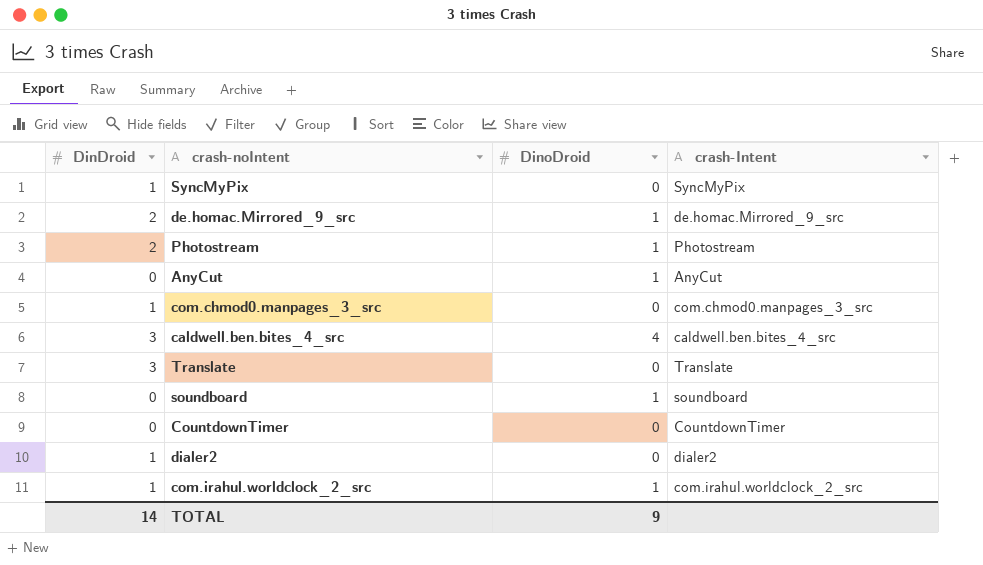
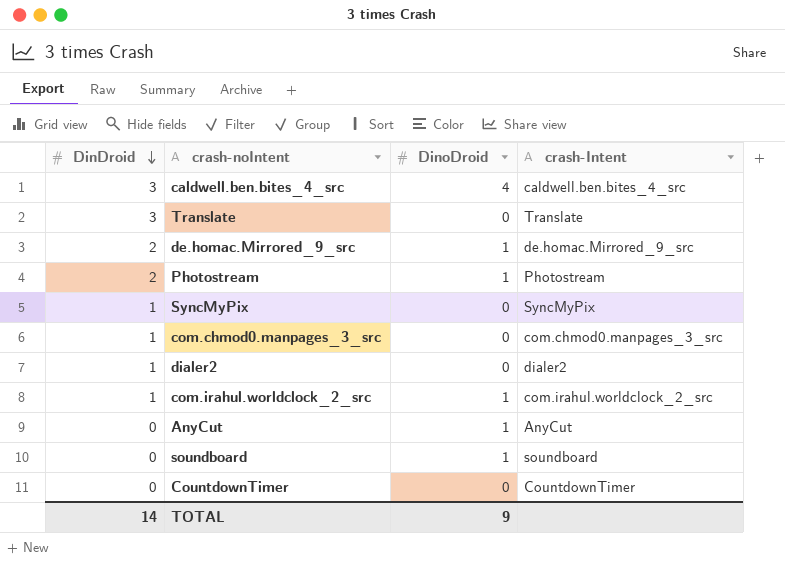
row order: none -> DinDroid descending

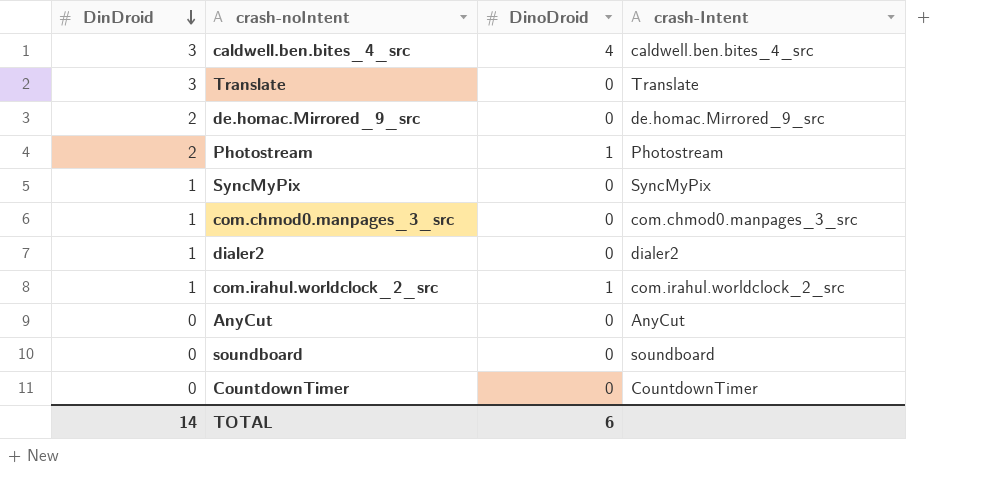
de.homac.Mirrored_9_src | DinoDroid: 1 -> 0
AnyCut | DinoDroid: 1 -> 0
soundboard | DinoDroid: 1 -> 0
TOTAL | DinoDroid: 9 -> 6

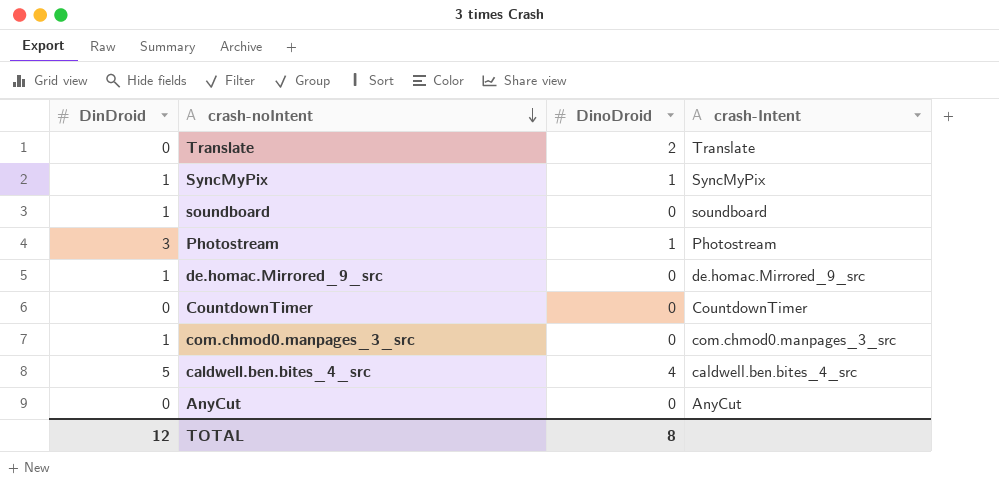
row order: DinDroid descending -> crash-noIntent descending
row dialer2: 1 | 0 | dialer2 -> none
row com.irahul.worldclock_2_src: 1 | 1 | com.irahul.worldclock_2_src -> none
Translate | DinDroid: 3 -> 0
Translate | DinoDroid: 0 -> 2
SyncMyPix | DinoDroid: 0 -> 1
soundboard | DinDroid: 0 -> 1
Photostream | DinDroid: 2 -> 3
de.homac.Mirrored_9_src | DinDroid: 2 -> 1
caldwell.ben.bites_4_src | DinDroid: 3 -> 5
TOTAL | DinDroid: 14 -> 12
TOTAL | DinoDroid: 6 -> 8

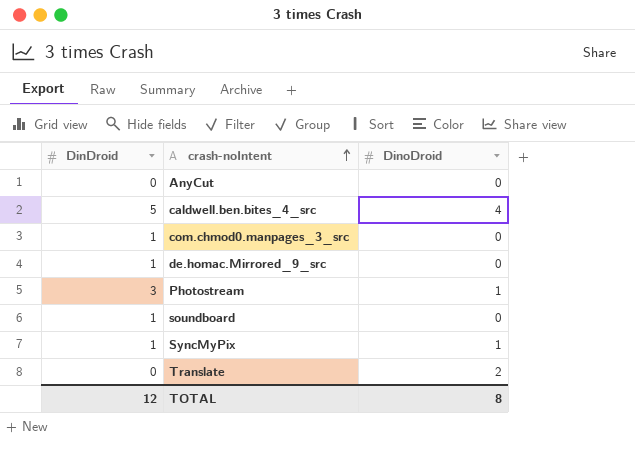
row order: crash-noIntent descending -> crash-noIntent ascending
column crash-Intent | position: 4 -> none
row CountdownTimer: 0 | 0 | CountdownTimer -> none

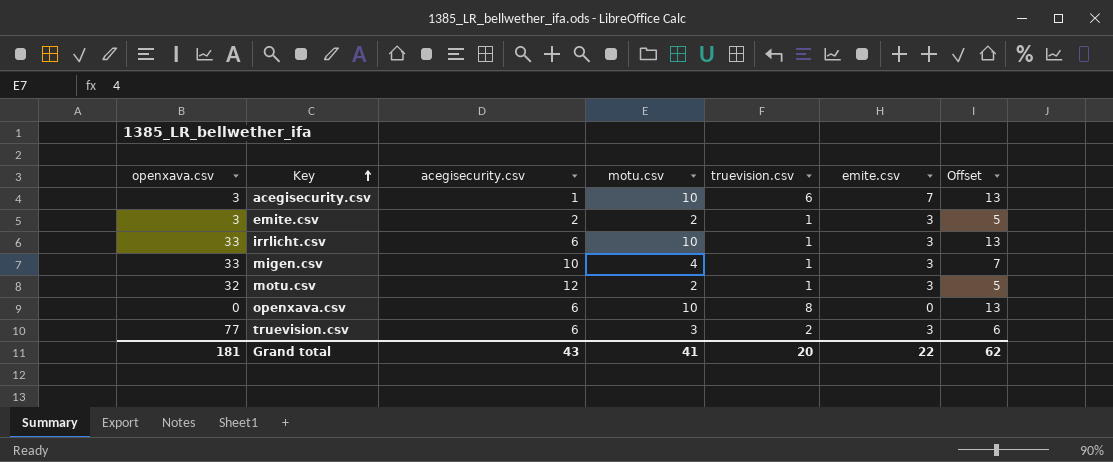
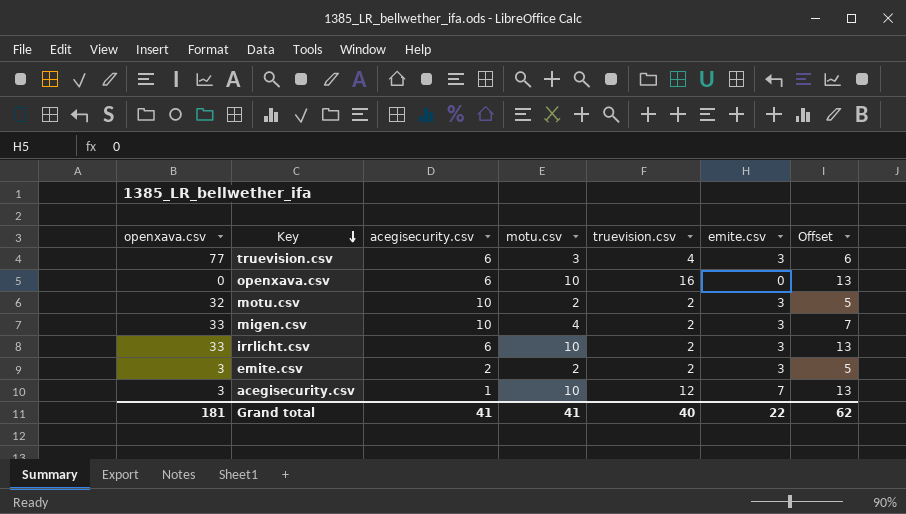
row order: Key ascending -> Key descending
truevision.csv | truevision.csv: 2 -> 4
openxava.csv | truevision.csv: 8 -> 16
motu.csv | acegisecurity.csv: 12 -> 10
motu.csv | truevision.csv: 1 -> 2
migen.csv | truevision.csv: 1 -> 2
irrlicht.csv | truevision.csv: 1 -> 2
emite.csv | truevision.csv: 1 -> 2
acegisecurity.csv | truevision.csv: 6 -> 12
Grand total | acegisecurity.csv: 43 -> 41
Grand total | truevision.csv: 20 -> 40

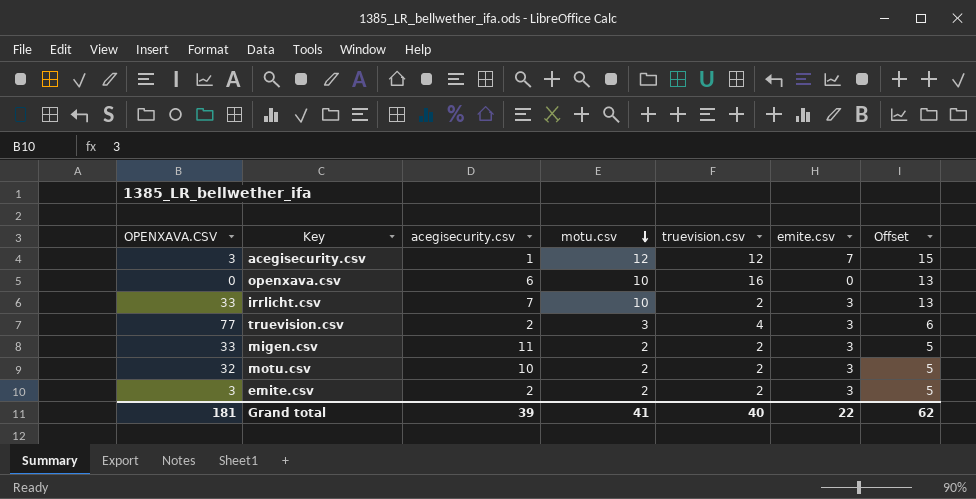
row order: Key descending -> motu.csv descending
column name: openxava.csv -> OPENXAVA.CSV
acegisecurity.csv | motu.csv: 10 -> 12
acegisecurity.csv | Offset: 13 -> 15
irrlicht.csv | acegisecurity.csv: 6 -> 7
truevision.csv | acegisecurity.csv: 6 -> 2
migen.csv | acegisecurity.csv: 10 -> 11
migen.csv | motu.csv: 4 -> 2
migen.csv | Offset: 7 -> 5
Grand total | acegisecurity.csv: 41 -> 39

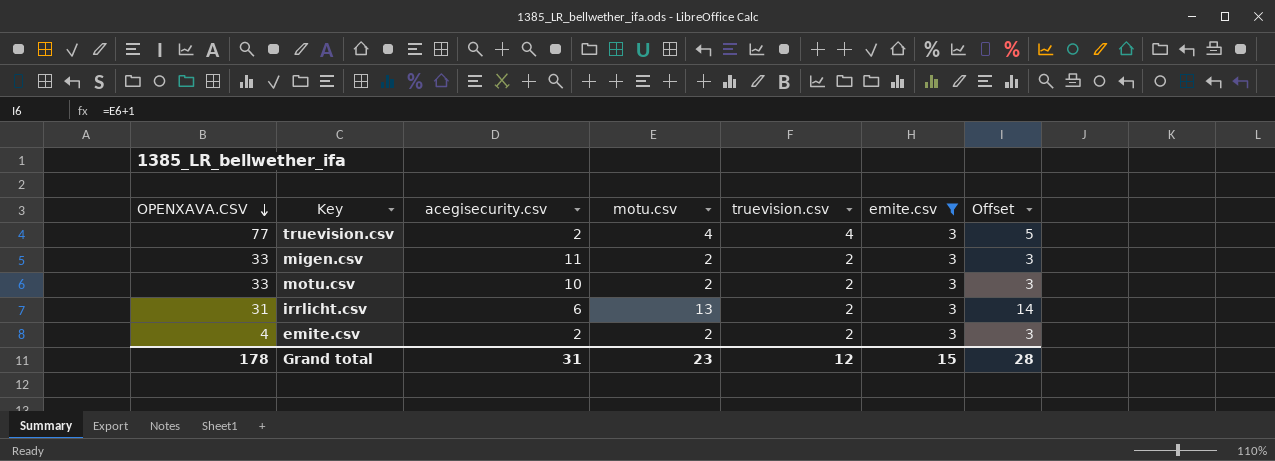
filter: none -> emite.csv = 3
row order: motu.csv descending -> OPENXAVA.CSV descending
column Offset | formula: [motu.csv] + 3 -> [motu.csv] + 1
truevision.csv | motu.csv: 3 -> 4
motu.csv | OPENXAVA.CSV: 32 -> 33
irrlicht.csv | OPENXAVA.CSV: 33 -> 31
irrlicht.csv | acegisecurity.csv: 7 -> 6
irrlicht.csv | motu.csv: 10 -> 13
emite.csv | OPENXAVA.CSV: 3 -> 4
Grand total | OPENXAVA.CSV: 181 -> 178
Grand total | acegisecurity.csv: 39 -> 31
Grand total | motu.csv: 41 -> 23
Grand total | truevision.csv: 40 -> 12
Grand total | emite.csv: 22 -> 15
Grand total | Offset: 62 -> 28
- - - - -
# Your task
Every line from the one that contains "Grand total | acegisecurity.csv: 39 -> 31" down to and including the last line of the records above must be set down exactly, with nothing else.

# Solution
Grand total | acegisecurity.csv: 39 -> 31
Grand total | motu.csv: 41 -> 23
Grand total | truevision.csv: 40 -> 12
Grand total | emite.csv: 22 -> 15
Grand total | Offset: 62 -> 28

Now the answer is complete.